旋转帽罩热管防冰性能数值模拟研究
发布时间:2018-07-17 17:37
【摘要】:在一定的飞行条件和气象条件下,航空发动机的进气部件,如进气道、风扇叶片、支板、旋转帽罩等会出现结冰现象。如果冰层快速增加,减小进气道气流流通的截面积,导致航空发动机性能恶化。旋转帽罩结冰严重时,直接会增加旋转帽罩的重量,增大发动机负荷,会使发动机不能正常工作。如果发生冰脱落,甚至会危及发动机的安全。所以,为了防止帽罩结冰,必须对帽罩进行防冰处理。与热气防冰、憎水涂层防冰等方式相比,旋转热管防冰具有独特的优势。但目前对旋转热管内部工质流动和传热机理认识仍不十分清楚,有待进一步研究。为了揭示旋转热管内部工质的复杂流动和准确描述旋转热管内部工质流动和传热特性,本文采用VOF多相流模型,将液体和蒸气作为一个整体的区域,建立基于完整Navier-Stokes方程组的二维数学模型,以揭示更多的细节特征和旋转热管内部流动和传热特性规律。本文采用CFD软件结合气液界面追踪程序和导热定律的界面相变模型,对轴向旋转热管内部工质流动和传热特性进行了数值模拟研究。分别研究了纯导热蒸发模型和考虑自然对流的蒸发模型,并和实验结果进行了对比,以探索相变模型的优劣。采用了考虑自然对流的相变模型,分析了传热量、充液量、转速和工质等参数对旋转热管流动和传热特性的影响规律。研究表明:蒸发段采用纯导热蒸发模型,其数值模拟结果和实验值误差较大。
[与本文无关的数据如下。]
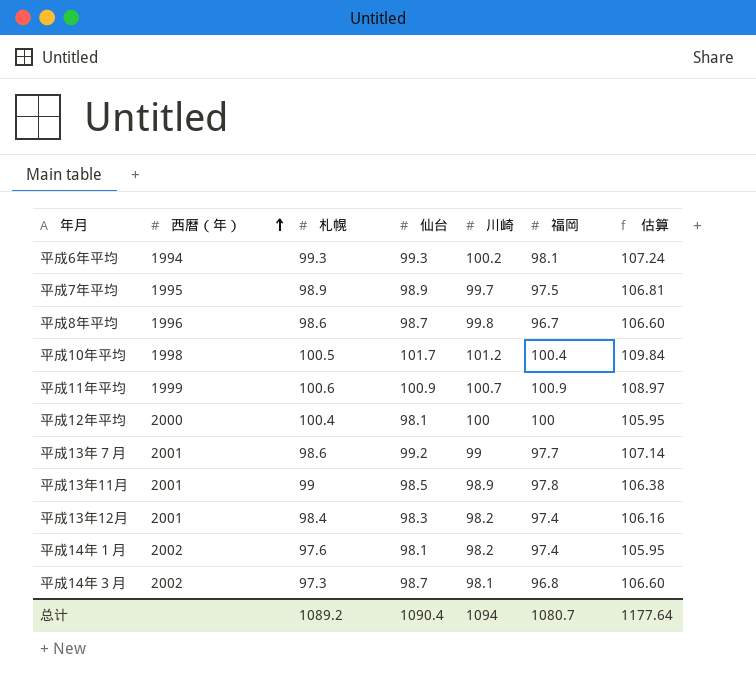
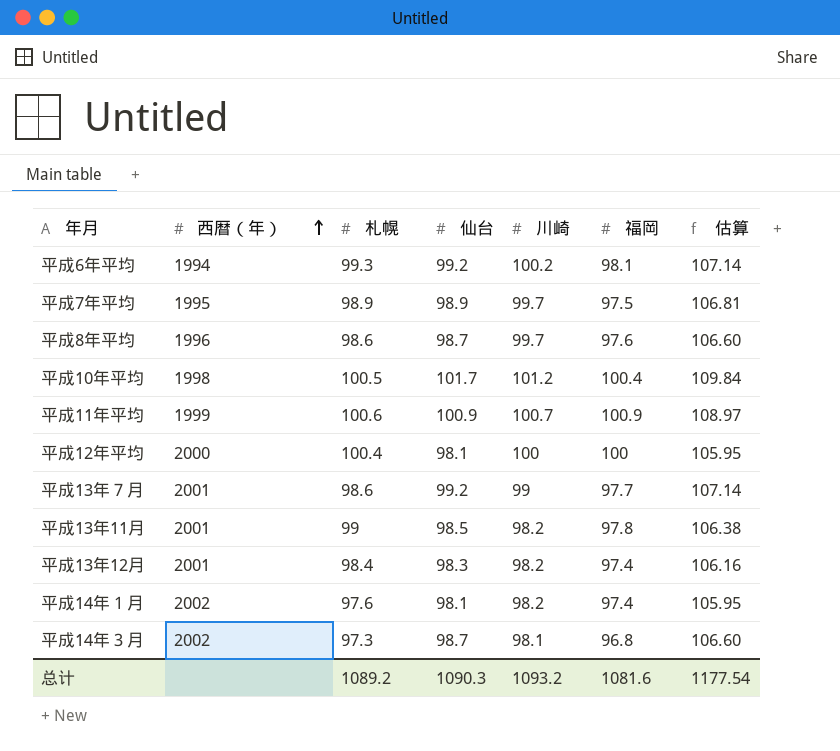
平成6年平均 | 仙台: 99.3 -> 99.2
平成6年平均 | 估算: 107.24 -> 107.14
平成8年平均 | 川崎: 99.8 -> 99.7
平成8年平均 | 福岡: 96.7 -> 97.6
平成13年11月 | 川崎: 98.9 -> 98.2
总计 | 仙台: 1090.4 -> 1090.3
总计 | 川崎: 1094 -> 1093.2
总计 | 福岡: 1080.7 -> 1081.6
总计 | 估算: 1177.64 -> 1177.54

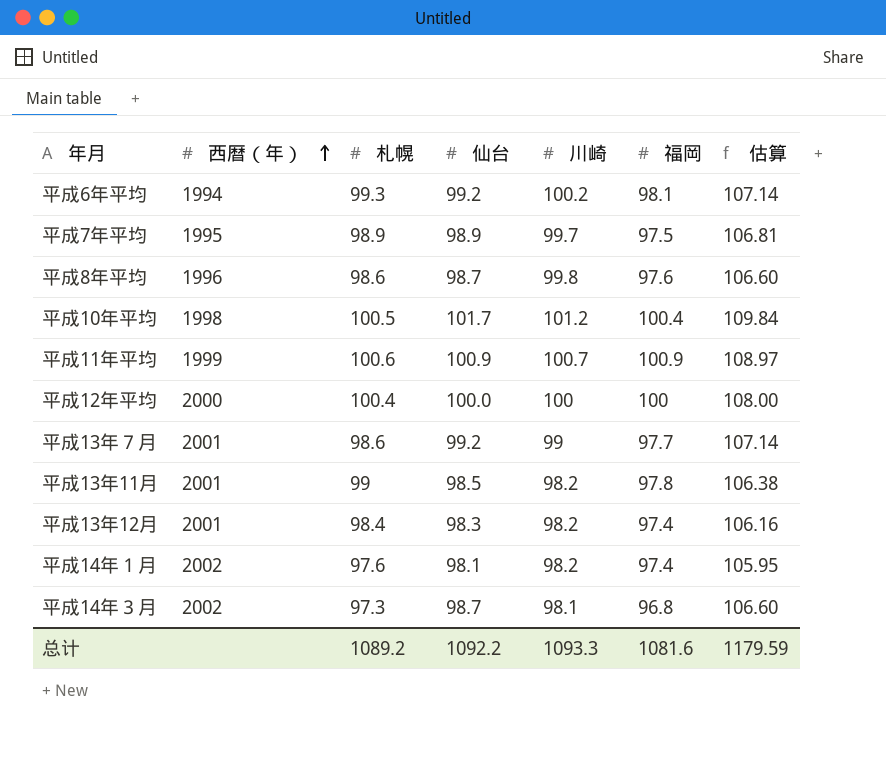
平成8年平均 | 川崎: 99.7 -> 99.8
平成12年平均 | 仙台: 98.1 -> 100.0
平成12年平均 | 估算: 105.95 -> 108.00
总计 | 仙台: 1090.3 -> 1092.2
总计 | 川崎: 1093.2 -> 1093.3
总计 | 估算: 1177.54 -> 1179.59

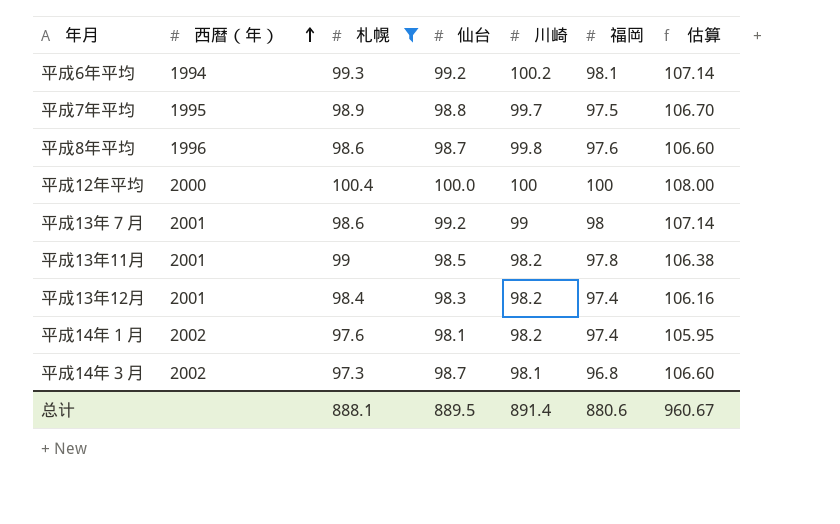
filter: none -> 札幌 <= 100.4
平成7年平均 | 仙台: 98.9 -> 98.8
平成7年平均 | 估算: 106.81 -> 106.70
平成13年７月 | 福岡: 97.7 -> 98
总计 | 札幌: 1089.2 -> 888.1
总计 | 仙台: 1092.2 -> 889.5
总计 | 川崎: 1093.3 -> 891.4
总计 | 福岡: 1081.6 -> 880.6
总计 | 估算: 1179.59 -> 960.67

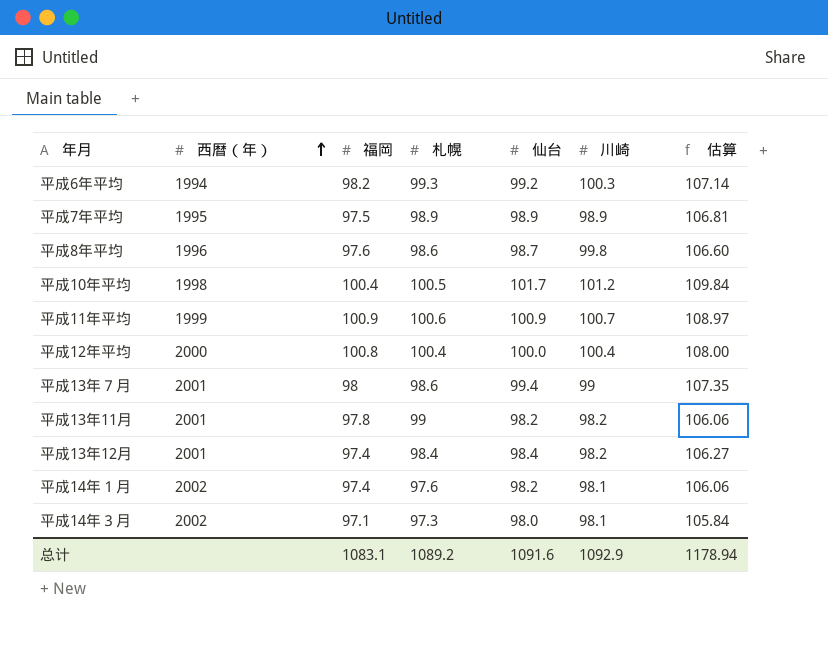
filter: 札幌 <= 100.4 -> none
column 福岡 | position: 6 -> 3
平成6年平均 | 福岡: 98.1 -> 98.2
平成6年平均 | 川崎: 100.2 -> 100.3
平成7年平均 | 仙台: 98.8 -> 98.9
平成7年平均 | 川崎: 99.7 -> 98.9
平成7年平均 | 估算: 106.70 -> 106.81
平成12年平均 | 福岡: 100 -> 100.8
平成12年平均 | 川崎: 100 -> 100.4
平成13年７月 | 仙台: 99.2 -> 99.4
平成13年７月 | 估算: 107.14 -> 107.35
平成13年11月 | 仙台: 98.5 -> 98.2
平成13年11月 | 估算: 106.38 -> 106.06
平成13年12月 | 仙台: 98.3 -> 98.4
平成13年12月 | 估算: 106.16 -> 106.27
平成14年１月 | 仙台: 98.1 -> 98.2
平成14年１月 | 川崎: 98.2 -> 98.1
平成14年１月 | 估算: 105.95 -> 106.06
平成14年３月 | 福岡: 96.8 -> 97.1
平成14年３月 | 仙台: 98.7 -> 98.0
平成14年３月 | 估算: 106.60 -> 105.84
总计 | 福岡: 880.6 -> 1083.1
总计 | 札幌: 888.1 -> 1089.2
总计 | 仙台: 889.5 -> 1091.6
总计 | 川崎: 891.4 -> 1092.9
总计 | 估算: 960.67 -> 1178.94

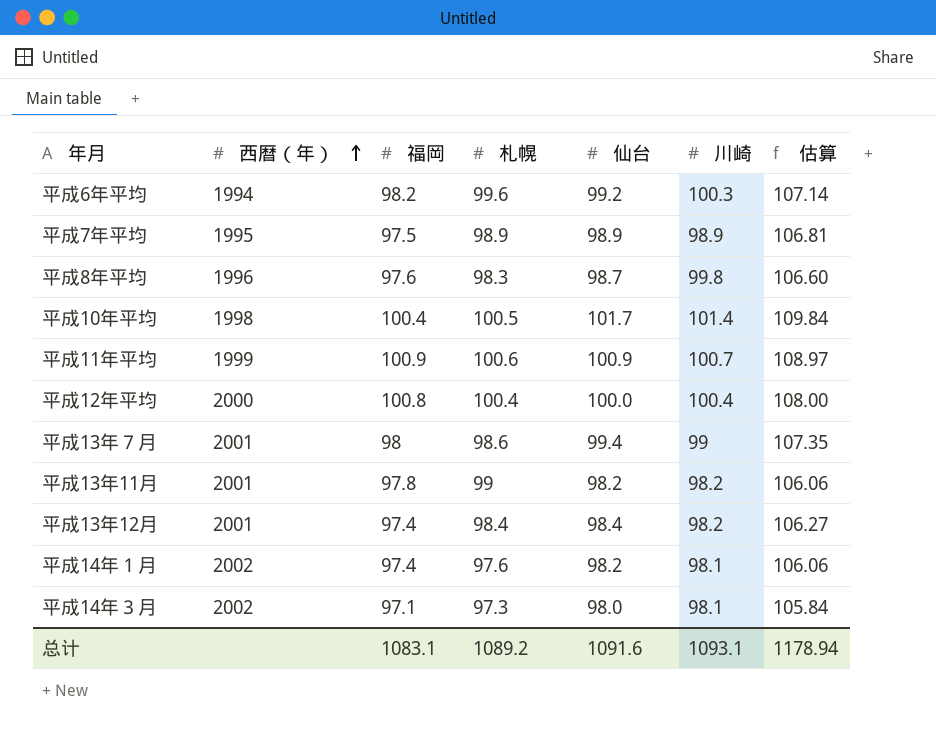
平成6年平均 | 札幌: 99.3 -> 99.6
平成8年平均 | 札幌: 98.6 -> 98.3
平成10年平均 | 川崎: 101.2 -> 101.4
总计 | 川崎: 1092.9 -> 1093.1

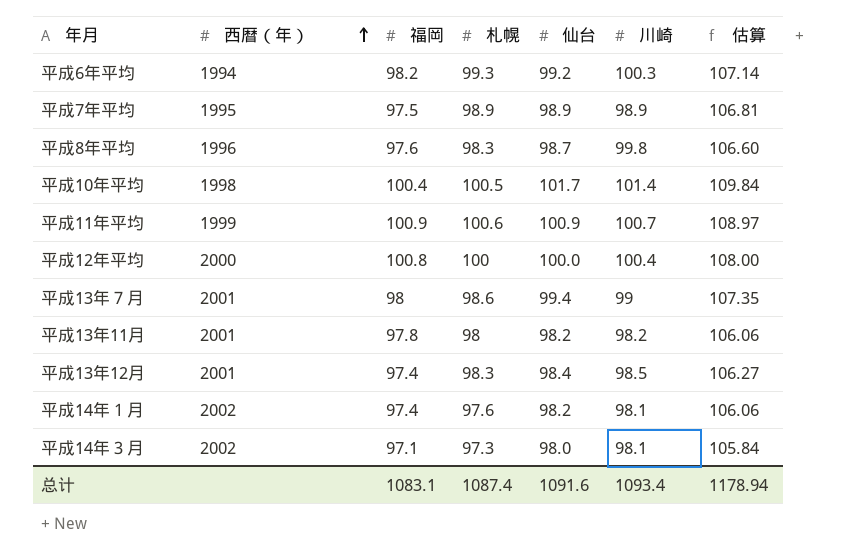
平成6年平均 | 札幌: 99.6 -> 99.3
平成12年平均 | 札幌: 100.4 -> 100
平成13年11月 | 札幌: 99 -> 98
平成13年12月 | 札幌: 98.4 -> 98.3
平成13年12月 | 川崎: 98.2 -> 98.5
总计 | 札幌: 1089.2 -> 1087.4
总计 | 川崎: 1093.1 -> 1093.4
考虑自然对流的相变模型,其数值模拟结果和实验值吻合很好,验证了该模型的可靠性和准确性。传热量对传热性能影响较小;转速越高,传热性能越强;充液量对传热性能影响较小,这和文献中的实验结论一致;工质的物性参数对旋转热管传热性能影响显著。全锥度旋转热管和典型旋转热管具有相似的工作特性。和典型旋转热管相比,全锥度旋转热管具有更好的传热性能和其冷凝段具有更好的均温性。基于之前的旋转热管研究工作,采用了考虑自然对流的相变模型,对旋转帽罩热管防冰装置进行了防冰性能的数值模拟研究。研究发现,热载荷对整个装置的传热性能影响较小,防冰热载荷对帽罩表面均温性有影响;转速越高,传热性能越强,转速对帽罩表面均温性影响较小;导热材料的导热系数越大,帽罩表面均温性越好。另外,在防冰工况下,润滑油和环境温差在100℃以上,而维持帽罩表面温度在结冰温度以上时,蒸发段和帽罩表面温差远远低于这个值,表明以润滑油作为热源的旋转热管具有帽罩防冰的可行性。本文形成了基于数值计算的旋转帽罩热管防冰装置的设计方法,可以用来研究不同结构、不同工作参数对其影响规律,大大减少了人力、物力和财力,从而为工程设计提供了支持和指导。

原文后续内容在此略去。